Convert Annotation Track Coordinates

Convert Annotation Track Coordinates converts annotation coordinates, either from hg19 coordinates to hg38 coordinates, or vice versa. This remapping of coordinates, also referred to as 'liftover', makes use of the NCBI Remapping Service (https://www.ncbi.nlm.nih.gov/genome/tools/remap). Network access is therefore necessary to use this tool. Note that the tool has the limitation that it only works for tracks with less that 30,000 annotations. If you have tracks with 30,000 annotations or more you need to create subtracks, run the tool on the subtracks and merge the resulting tracks. This tools uses assembly GCF_000001405.26 for hg38 and assembly GCF_000001405.13 for hg19.

To run Convert Annotation Coordinates Track, go to:

        Toolbox | Biomedical Genomics Analysis (Image biomedical_folder_closed_16_n_p) | Biomedical Utility Tools (Image utilities_closed_16_n_p) | Convert Annotation Track Coordinates (Image convert_coordinates_remap_16_h_p)

The tool takes annotation tracks, typically primer tracks or target region tracks, as input (see figure 6.17).

Image convert_annotation_coordinates_input
Figure 6.17: Selection of a primer annotation track with hg19 coordinates for coversion to hg38 coordinates.

In the next step, a target reference must be selected (see figure 6.18). If the annotation track used as input was based on an hg19 reference, select an hg38 reference genome. If the annotation track used as input was based on an hg38 reference, select an hg19 reference genome. If not already available, a copy of the relevant target reference can be downloaded using the Reference Data Manager.

Image convert_annotation_coordinates_step2
Figure 6.18: This dialog allows selection of the reference sequence you would like to lift over to. Under settings you can choose to use the second pass alignments option.
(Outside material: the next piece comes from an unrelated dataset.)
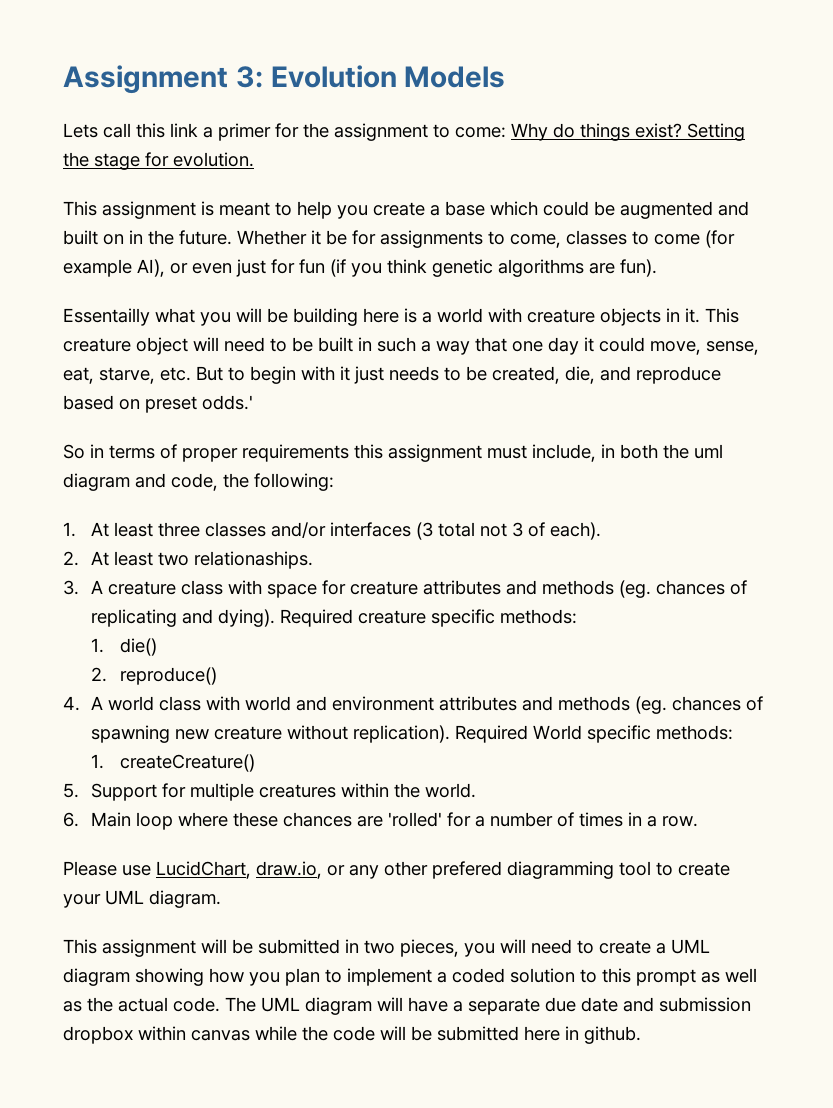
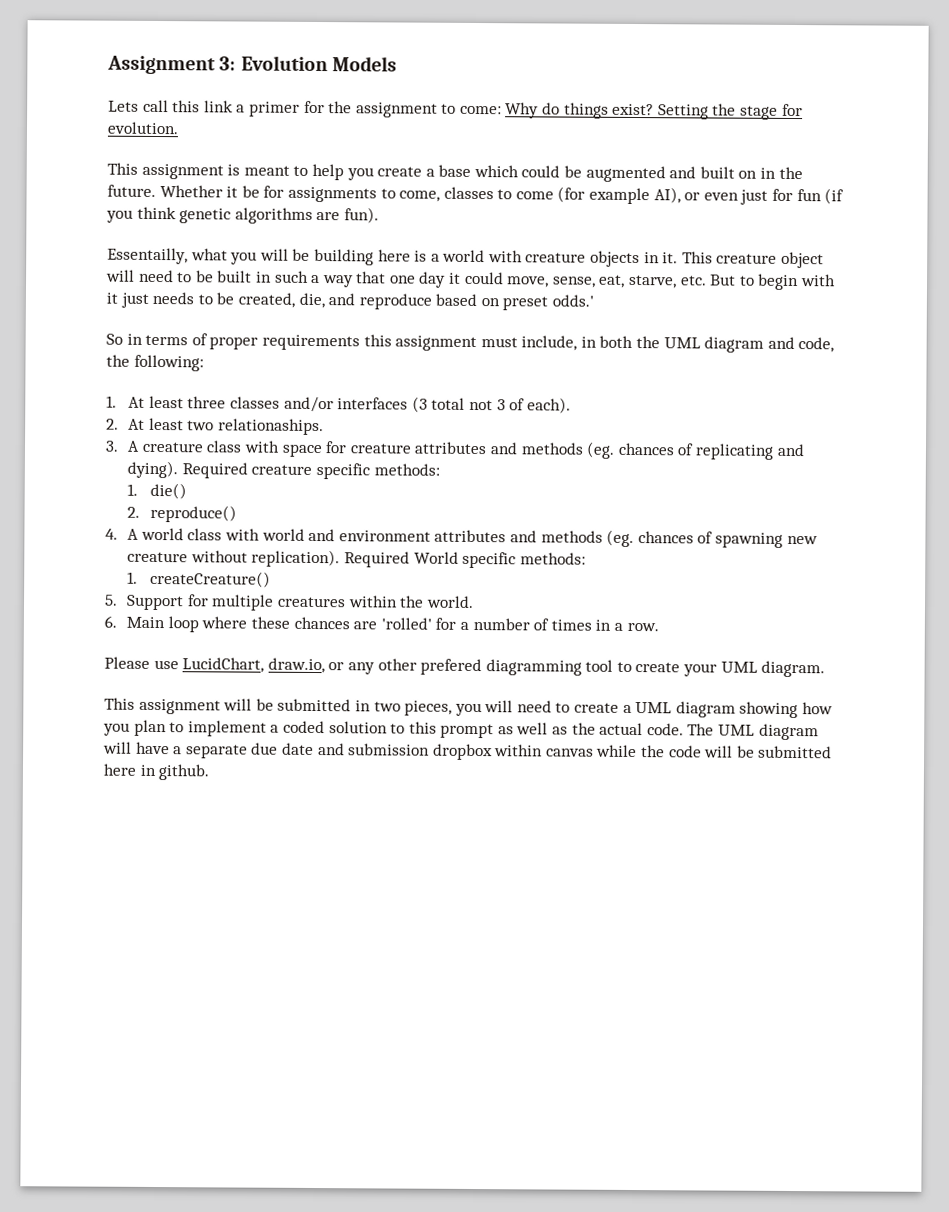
[63,308,150,326] Essentailly -> [107,247,188,265] Essentailly,
[694,444,723,459] uml -> [663,337,701,349] UML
Under settings you can choose to use the Use second pass alignments option that allows alignment to duplicated sequences. For more information about second pass alignment, please see https://www.ncbi.nlm.nih.gov/genome/tools/remap/docs/whatis and https://www.ncbi.nlm.nih.gov/genome/tools/remap/docs/alignments.
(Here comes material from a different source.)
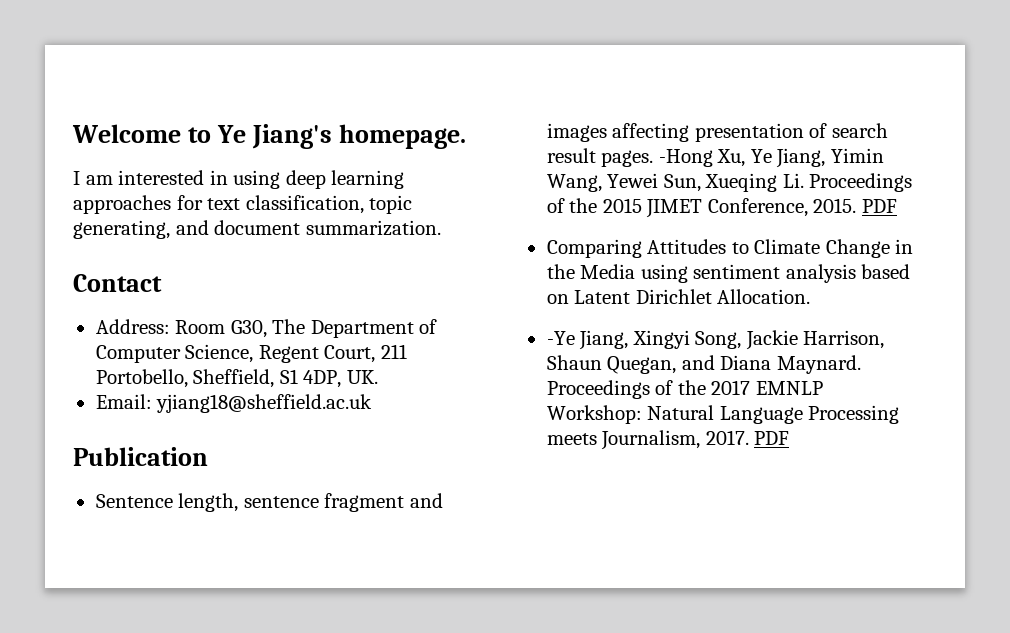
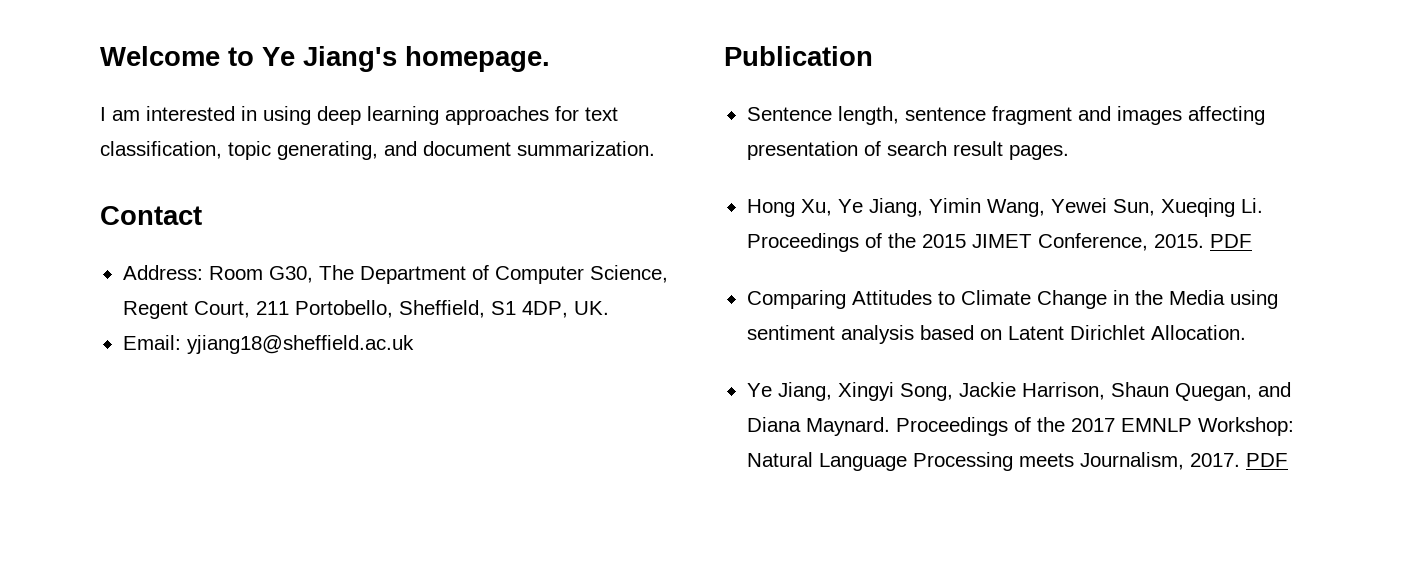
[658,149,713,167] -Hong -> [746,199,795,217] // Hong
[546,331,575,345] -Ye -> [746,383,772,397] Ye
This tool outputs an annotation track with coordinates based on the target reference and a report. If the remapping was done without selecting the Use second pass alignments option, the report will typically list the potentially skipped intervals, that is, the annotations that could not be mapped to coordinates of the selected target reference.

If remapping was done with the Use second pass alignment option selected, the report lists Skipped intervals, Annotations with multiple intervals that were split because not all intervals could be remapped and Duplicated intervals. The duplicated intervals table lists multiple outputs for the same input, which means that the report will have multiple entries for the same chromosome, name, and interval as shown in figure 6.19.

Image convert_annotation_coordinates_report
Figure 6.19: The Convert Annotation Track Coordinates report also lists duplicated annotations.

If multiple outputs were generated for some of the annotations, it possible to manipulate the resulting Annotation Track. This can be done by opening the output file with the extension (Converted) in table view and then choosing the subset of the output annotations track that is of relevance by selecting the relevant rows and clicking on the button labeled Create Track from Selection.

Input annotations with intervals defining a region between positions (similar to insertions) are converted to one base intervals covering the position after the input interval. This one base interval is then converted to new track coordinates. And then made back into an interval defining the region between the converted position and the one before it.